Nice catch! Looks like I got the indexing wrong here, encoding the batch dimension as the "time" dimension. I suppose that means the position in the diffusion process becomes useless during training. It's interesting to me how the model can learn without the time information. At the moment, it would be too much to retrain the models, so I'll add some documentation, informing others of this issue.
Any progress on this? I can also hardly convince myself the function and importance of timestep embedding in diffusion model. And I am doing some tests on this too.

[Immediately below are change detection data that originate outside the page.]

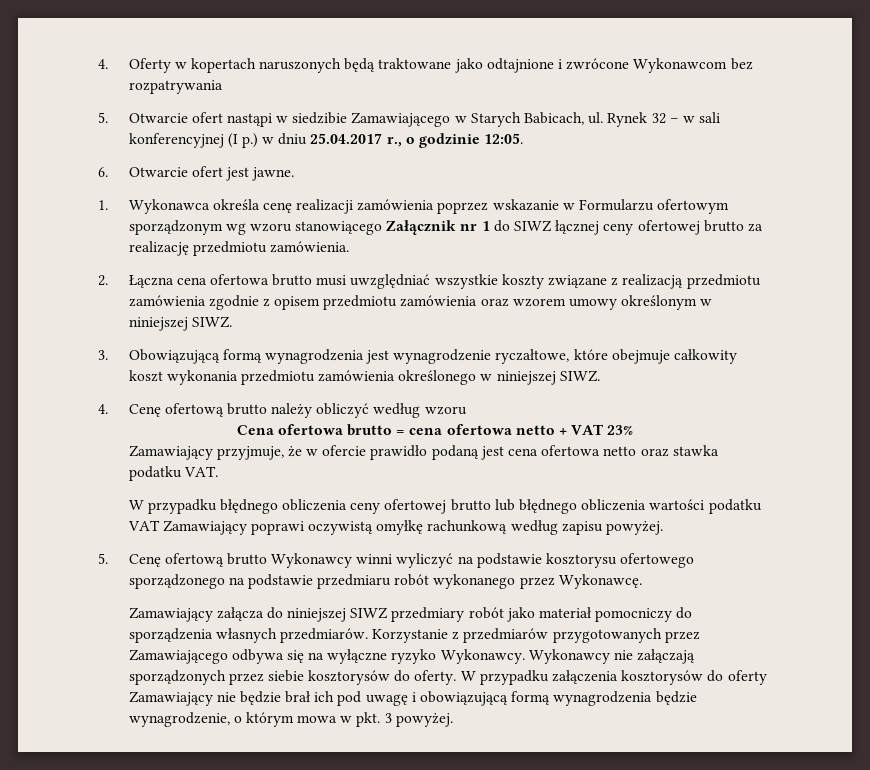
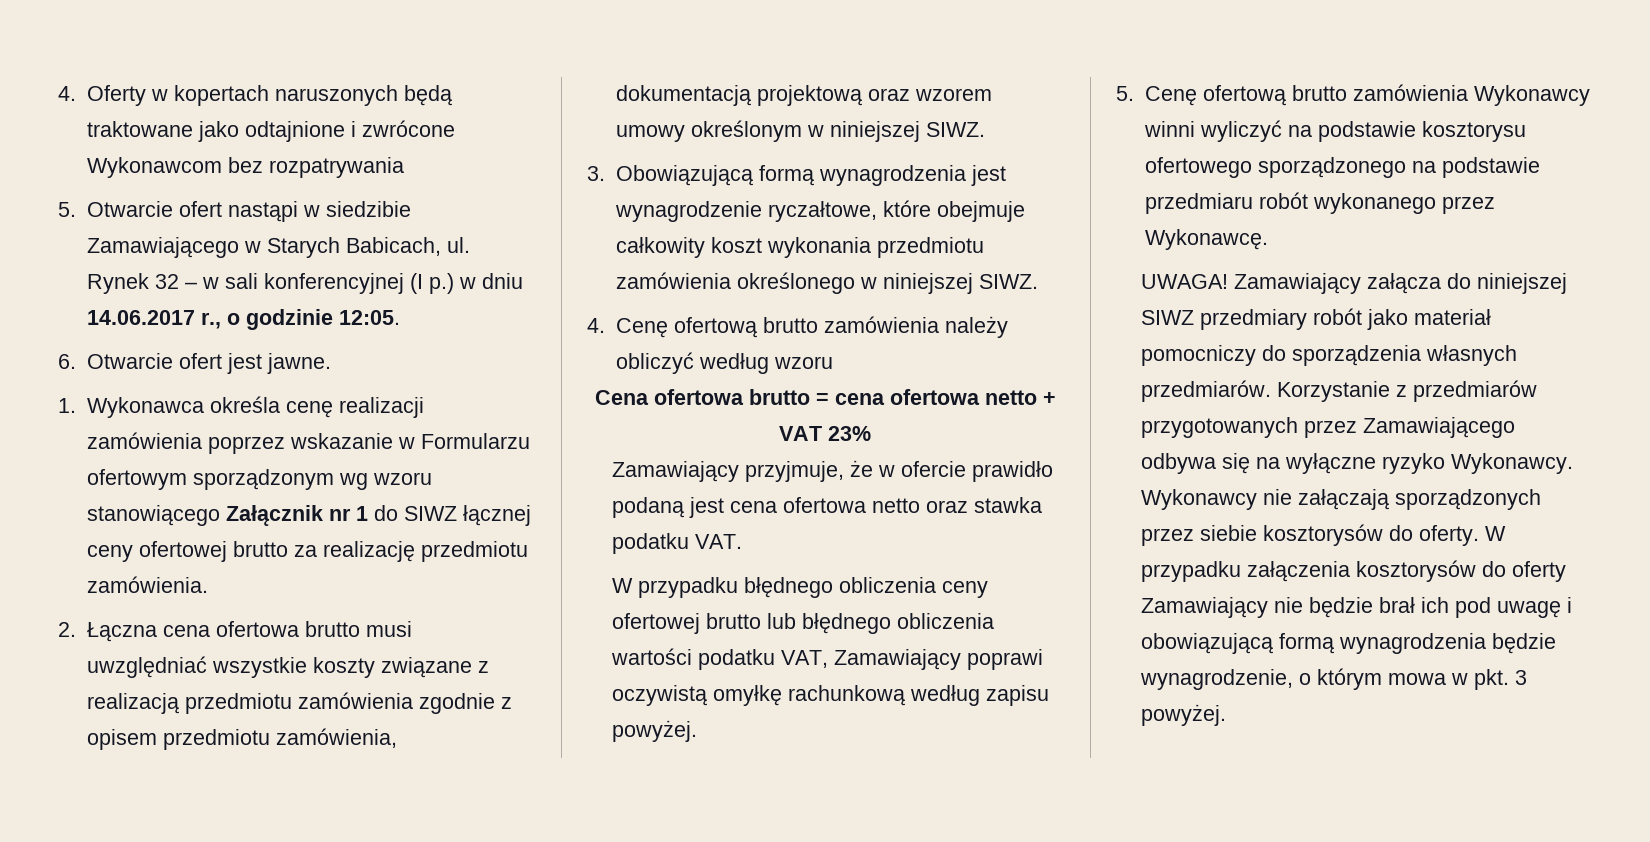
- Rynek 32 – w sali konferencyjnej (I p.) w dniu 25.04.2017 r., o godzinie 12:05.
+ Rynek 32 – w sali konferencyjnej (I p.) w dniu 14.06.2017 r., o godzinie 12:05.
- 2. Łączna cena ofertowa brutto musi uwzględniać wszystkie koszty związane z realizacją przedmiotu zamówienia zgodnie z opisem przedmiotu zamówienia oraz wzorem umowy określonym w niniejszej SIWZ.
+ 2. Łączna cena ofertowa brutto musi uwzględniać wszystkie koszty związane z realizacją przedmiotu zamówienia zgodnie z opisem przedmiotu zamówienia, dokumentacją projektową oraz wzorem umowy określonym w niniejszej SIWZ.
- 4. Cenę ofertową brutto należy obliczyć według wzoru
+ 4. Cenę ofertową brutto zamówienia należy obliczyć według wzoru
- W przypadku błędnego obliczenia ceny ofertowej brutto lub błędnego obliczenia wartości podatku VAT Zamawiający poprawi oczywistą omyłkę rachunkową według zapisu powyżej.
+ W przypadku błędnego obliczenia ceny ofertowej brutto lub błędnego obliczenia wartości podatku VAT, Zamawiający poprawi oczywistą omyłkę rachunkową według zapisu powyżej.
- 5. Cenę ofertową brutto Wykonawcy winni wyliczyć na podstawie kosztorysu ofertowego sporządzonego na podstawie przedmiaru robót wykonanego przez Wykonawcę.
+ 5. Cenę ofertową brutto zamówienia Wykonawcy winni wyliczyć na podstawie kosztorysu ofertowego sporządzonego na podstawie przedmiaru robót wykonanego przez Wykonawcę.
+ UWAGA!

I added a few warnings to mention the issue when running the code: https://github.com/gmongaras/Diffusion_models_from_scratch/blob/f2e76317d70eb565a953f4959f5781a010177318/src/blocks/PositionalEncoding.py#L19
I also changed the code to correctly index the batch and time dimensions: https://github.com/gmongaras/Diffusion_models_from_scratch/blob/f2e76317d70eb565a953f4959f5781a010177318/src/blocks/PositionalEncoding.py#L34
However since the pre trained models were trained under the incorrect indexing, they still need to use the "batch" positional encodings instead of the correct ones. This just means the positional embeddings are useless to the model and likely treated as noise since there is no correlation between image and time embedding. It would have had to find correlation between images in the batch and time embeddings which doesn't make much sense 😸